Edgewell Personal Care Company (NYSE:EPC) delivered fourth-quarter results on Thursday that showed stronger-than-expected sales but weaker earnings, sending shares down 0.85% in premarket trading.
The company reported adjusted EPS of $0.68, falling short of the Wall Street consensus of $0.80. Still, quarterly revenue came in at $537.2 million, topping forecasts of $532.34 million and rising 3.8% year over year. Organic sales were up 2.5%.
Despite the top-line momentum, the bottom line came under pressure. Adjusted gross margin fell 330 basis points to 39.3%, weighed down by currency headwinds that accounted for roughly 120 basis points of the decline.
“Fiscal 2025 was a year of challenge and transformation. While both external and internal pressures impacted our results, we exited the year with encouraging momentum marked by improving sales and market share trends and a revitalized brand portfolio,” said Rod Little, Edgewell’s President and Chief Executive Officer.
International markets were a bright spot, posting 6.9% organic growth on a combination of rising volumes and price improvements across several categories. North America, however, saw a slight 0.6% decline in organic sales.

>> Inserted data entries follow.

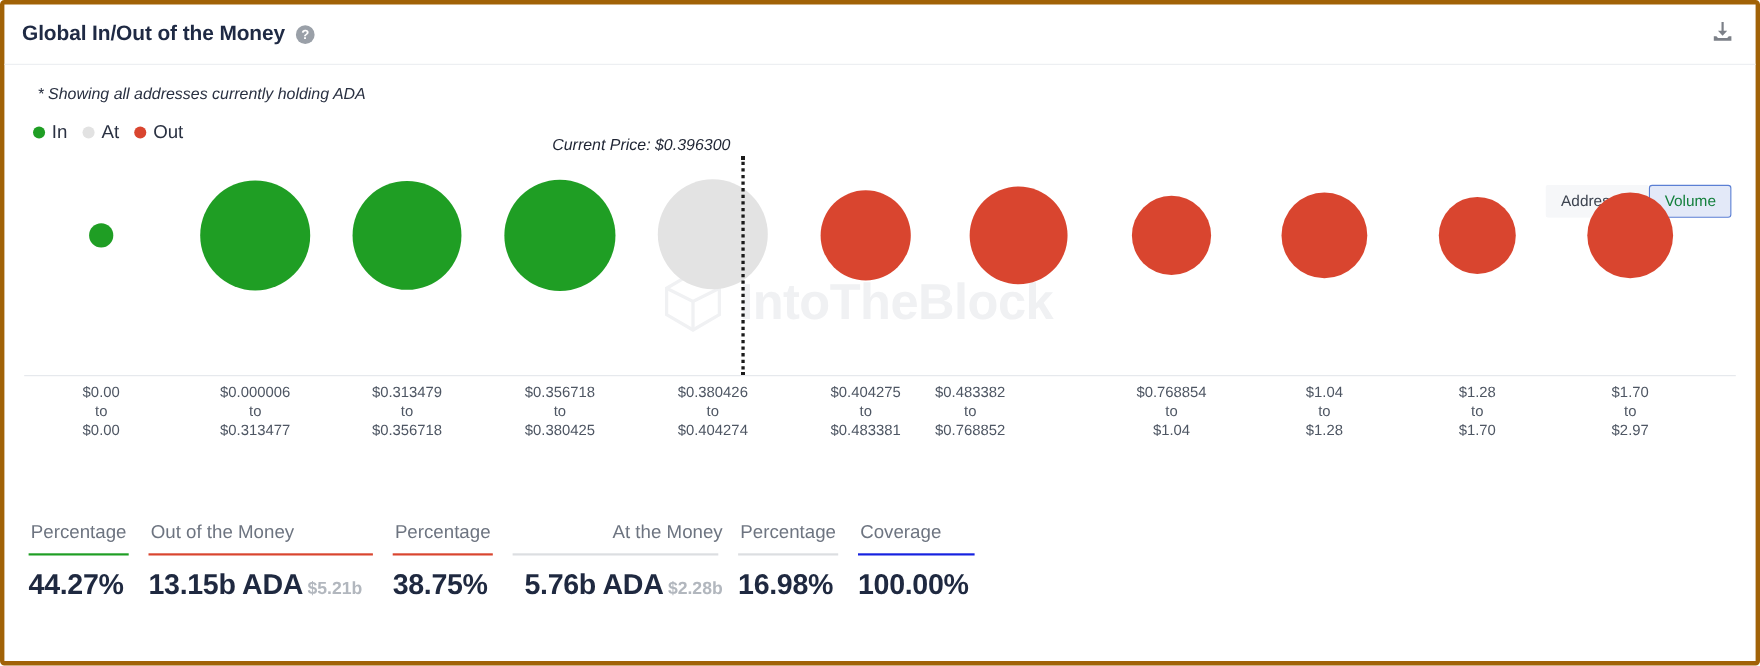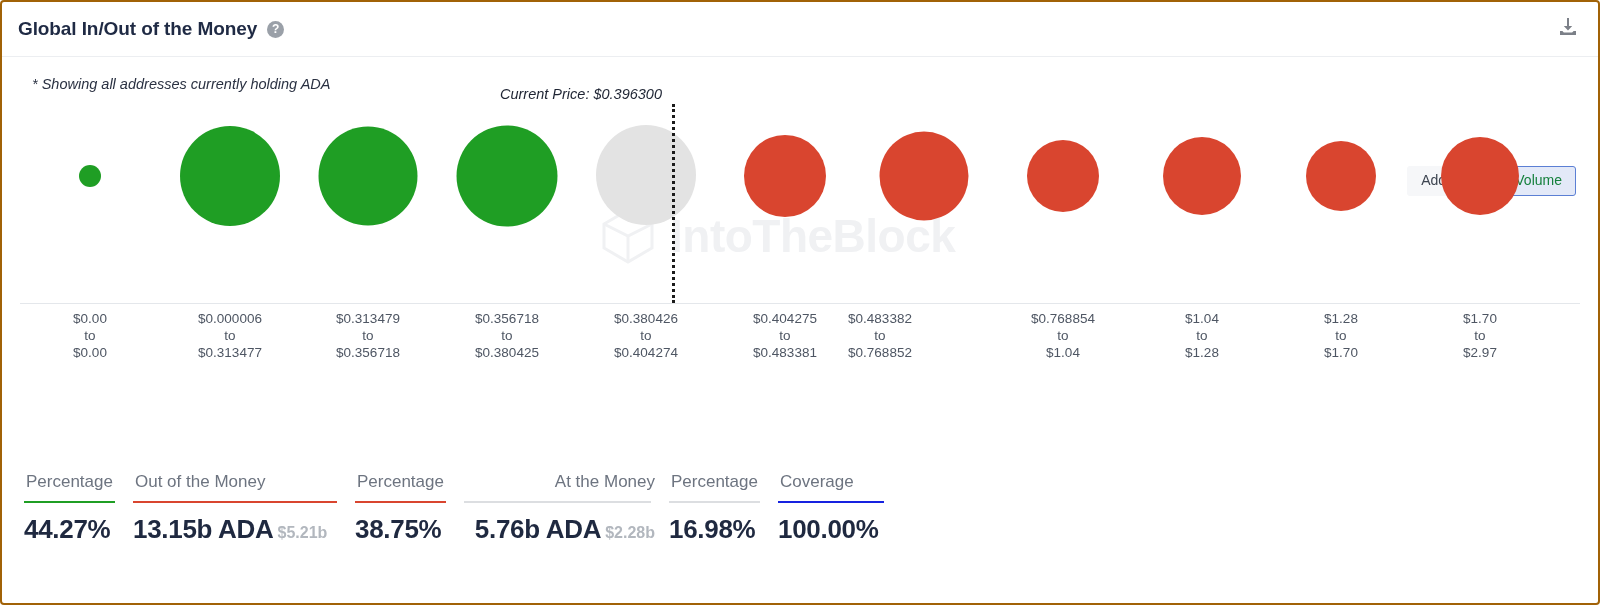--- a/index.html
+++ b/index.html
@@ -17,7 +17,7 @@
     width: 1600px;
     height: 605px;
     background: #fff;
-    border: 2px solid #a16207;
+    border: 4px solid #a16207;
     border-radius: 4px;
   }
 

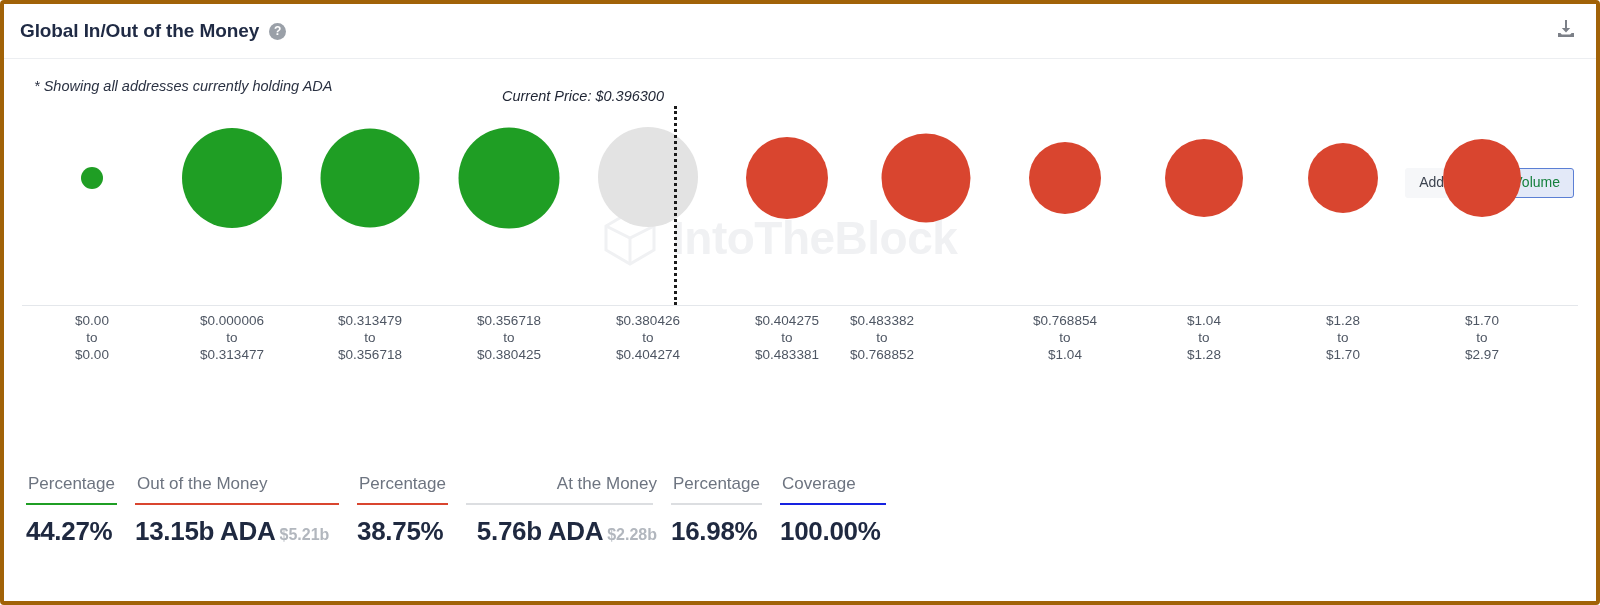--- a/index.html
+++ b/index.html
@@ -220,6 +220,20 @@
 
   <div class="note">* Showing all addresses currently holding ADA</div>
 
+  <div class="legend">
+    <span class="legend-item">
+      <span class="legend-dot" style="background:#1f9e24"></span>
+      <span>In</span>
+    </span>
+    <span class="legend-item">
+      <span class="legend-dot" style="background:#e2e2e2"></span>
+      <span>At</span>
+    </span>
+    <span class="legend-item">
+      <span class="legend-dot" style="background:#d9452f"></span>
+      <span>Out</span>
+    </span>
+  </div>
 
   <div class="toggle-wrap">
     <button class="toggle-btn">Addresses</button>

Looking to fiscal 2026, Edgewell guided for adjusted EPS of $2.15 to $2.55, below analysts’ expectation of $2.65. The company expects reported net sales to grow between 0.5% and 3.5%, with organic performance ranging from -1% to +2%.
Separately, the company announced a definitive agreement to sell its Feminine Care division to Essity for $340 million, marking a strategic shift in its portfolio.